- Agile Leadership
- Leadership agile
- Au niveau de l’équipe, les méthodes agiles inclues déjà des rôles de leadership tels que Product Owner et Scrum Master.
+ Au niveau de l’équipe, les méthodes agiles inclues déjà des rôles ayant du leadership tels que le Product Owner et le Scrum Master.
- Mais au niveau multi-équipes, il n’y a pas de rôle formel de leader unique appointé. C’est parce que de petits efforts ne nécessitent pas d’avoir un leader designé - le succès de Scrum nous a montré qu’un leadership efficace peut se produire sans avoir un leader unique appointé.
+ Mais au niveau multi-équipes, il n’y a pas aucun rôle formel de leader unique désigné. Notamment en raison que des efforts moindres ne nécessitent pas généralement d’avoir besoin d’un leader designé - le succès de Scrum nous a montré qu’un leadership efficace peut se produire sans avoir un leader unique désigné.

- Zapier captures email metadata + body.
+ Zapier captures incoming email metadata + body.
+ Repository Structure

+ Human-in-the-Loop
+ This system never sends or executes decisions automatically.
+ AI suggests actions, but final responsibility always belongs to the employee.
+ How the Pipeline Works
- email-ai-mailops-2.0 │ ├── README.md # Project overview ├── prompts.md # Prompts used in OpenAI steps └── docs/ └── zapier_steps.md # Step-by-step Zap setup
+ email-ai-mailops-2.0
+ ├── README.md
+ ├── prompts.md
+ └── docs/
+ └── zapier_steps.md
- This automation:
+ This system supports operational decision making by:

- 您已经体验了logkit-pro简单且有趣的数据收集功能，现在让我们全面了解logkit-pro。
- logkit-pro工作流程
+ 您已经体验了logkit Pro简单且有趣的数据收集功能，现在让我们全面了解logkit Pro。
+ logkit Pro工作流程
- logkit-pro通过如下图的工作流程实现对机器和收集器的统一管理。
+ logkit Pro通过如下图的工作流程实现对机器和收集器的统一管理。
________________
WHAT YOU SHOULD DO
Write the whole listing out again. Keep every line exactly as it is.

TASK RESULT
- Agile Leadership
- Leadership agile
- Au niveau de l’équipe, les méthodes agiles inclues déjà des rôles de leadership tels que Product Owner et Scrum Master.
+ Au niveau de l’équipe, les méthodes agiles inclues déjà des rôles ayant du leadership tels que le Product Owner et le Scrum Master.
- Mais au niveau multi-équipes, il n’y a pas de rôle formel de leader unique appointé. C’est parce que de petits efforts ne nécessitent pas d’avoir un leader designé - le succès de Scrum nous a montré qu’un leadership efficace peut se produire sans avoir un leader unique appointé.
+ Mais au niveau multi-équipes, il n’y a pas aucun rôle formel de leader unique désigné. Notamment en raison que des efforts moindres ne nécessitent pas généralement d’avoir besoin d’un leader designé - le succès de Scrum nous a montré qu’un leadership efficace peut se produire sans avoir un leader unique désigné.

- Zapier captures email metadata + body.
+ Zapier captures incoming email metadata + body.
+ Repository Structure

+ Human-in-the-Loop
+ This system never sends or executes decisions automatically.
+ AI suggests actions, but final responsibility always belongs to the employee.
+ How the Pipeline Works
- email-ai-mailops-2.0 │ ├── README.md # Project overview ├── prompts.md # Prompts used in OpenAI steps └── docs/ └── zapier_steps.md # Step-by-step Zap setup
+ email-ai-mailops-2.0
+ ├── README.md
+ ├── prompts.md
+ └── docs/
+ └── zapier_steps.md
- This automation:
+ This system supports operational decision making by:

- 您已经体验了logkit-pro简单且有趣的数据收集功能，现在让我们全面了解logkit-pro。
- logkit-pro工作流程
+ 您已经体验了logkit Pro简单且有趣的数据收集功能，现在让我们全面了解logkit Pro。
+ logkit Pro工作流程
- logkit-pro通过如下图的工作流程实现对机器和收集器的统一管理。
+ logkit Pro通过如下图的工作流程实现对机器和收集器的统一管理。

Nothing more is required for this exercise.